CPG Slicing

Note: Class path issues related to Circe are known to rear its head on Java versions later than 17.

joern-slice is the entrypoint for Joern’s CPG slicing mechanism and specifies ways to extract useful subsets of information from the CPG. Two modes are available:

  • Data-flow: This is a pretty standard backwards data-flow slicing command that starts at call arguments and slices backwards to create a graph of slices.
  • Usages: This targets locals and parameters and traces what calls they make and in which calls they are used. This is useful for describing how a variable interacts in a procedure.

Each slicer outputs JSON, which allows the result to be ingested by other processes or libraries e.g.
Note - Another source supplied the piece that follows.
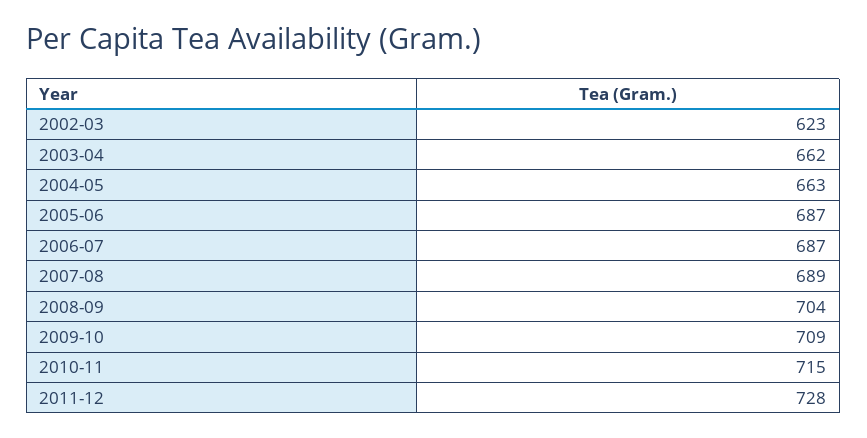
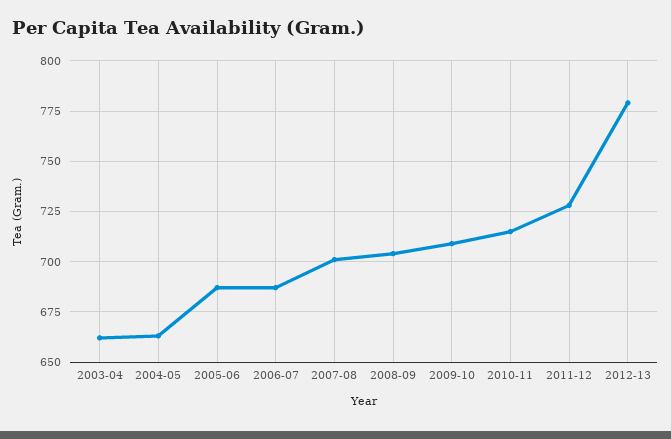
2002-03: 623 -> none
2007-08: 689 -> 700
2012-13: none -> 780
NetworkX.

General #

There are shared options between all options:

Usage: joern-slice [data-flow|usages] [options] [cpg]
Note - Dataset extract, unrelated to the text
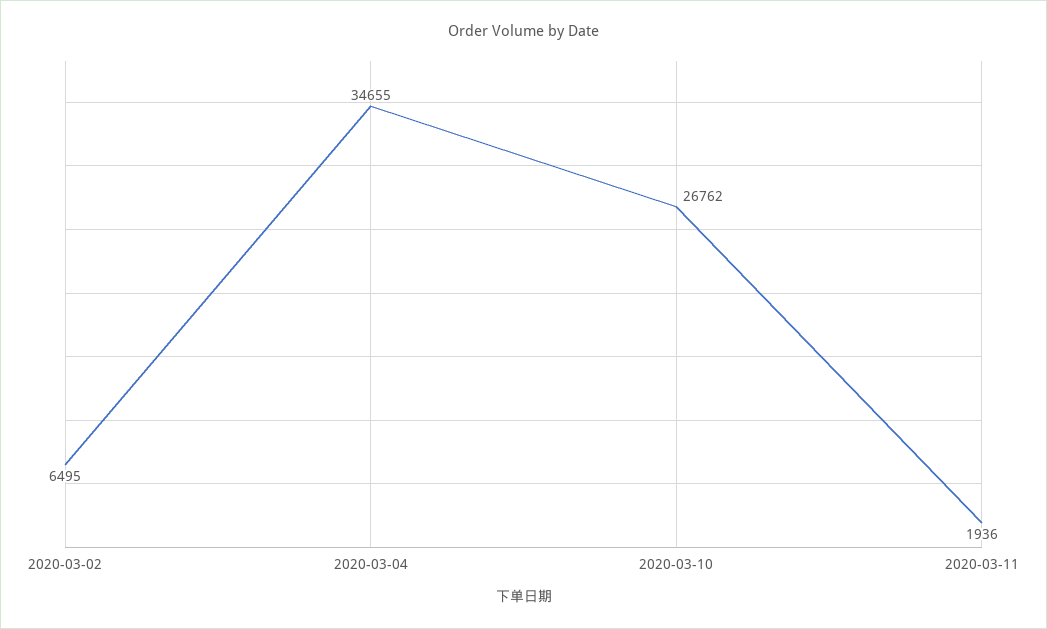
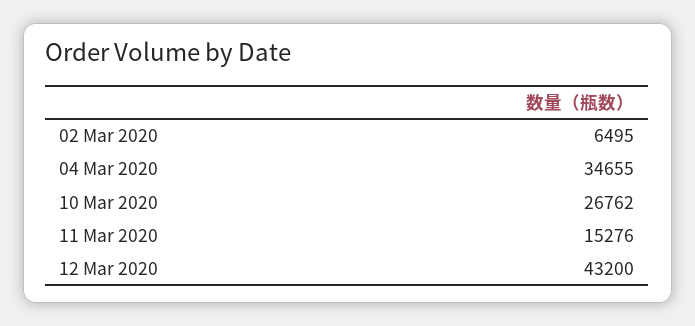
2020-03-11: 1936 -> 15276
12 Mar 2020: none -> 43200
  cpg                      input CPG file name, or source code - defaults to `cpg.bin`
  -o, --out <value>        the output file to write slices to - defaults to `slices`. The file is suffixed based on the mode.
  --dummy-types            for generating CPGs that use type recovery, enables the use of dummy types - defaults to false.
  --file-filter <value>    the name of the source file to generate slices from.
  --method-name-filter <value>
                           filters in slices that go through specific methods by names. Uses regex.
  --method-parameter-filter <value>
                           filters in slices that go through methods with specific types on the method parameters. Uses regex.
  --method-annotation-filter <value>
                           filters in slices that go through methods with specific annotations on the methods. Uses regex.

Data-Flow #

This is interprocedural and the paths are only limited by a depth argument with a default of 20. Note this is expensive so note the filter options. This creates a graph with an additional mapping to denote the methods under which each node belongs:

Command: data-flow [options]

  --slice-depth <value>    the max depth to traverse the DDG for the data-flow slice - defaults to 20.
  --sink-filter <value>    filters on the sink's `code` property. Uses regex.
  --end-at-external-method
                           all slices must end at an external method - defaults to false.

Schema #

case class DataFlowSlice(nodes: Set[SliceNode], edges: Set[SliceEdge])

case class SliceNode(
  id: Long,
  label: String,
  name: String = "",
  code: String,
  typeFullName: String = "",
  parentMethod: String = "",
  parentFile: String = "",
  lineNumber: Option[Integer] = None,
  columnNumber: Option[Integer] = None
)

case class SliceEdge(src: Long, dst: Long, label: String)

Usages #

The usages slice describes how a variable interacts within its procedure. This is perhaps a more “descriptive” slice in some ways. The variables are locals and parameters and the referencing identifiers are tracked to find what the variable calls and what calls it forms an argument of.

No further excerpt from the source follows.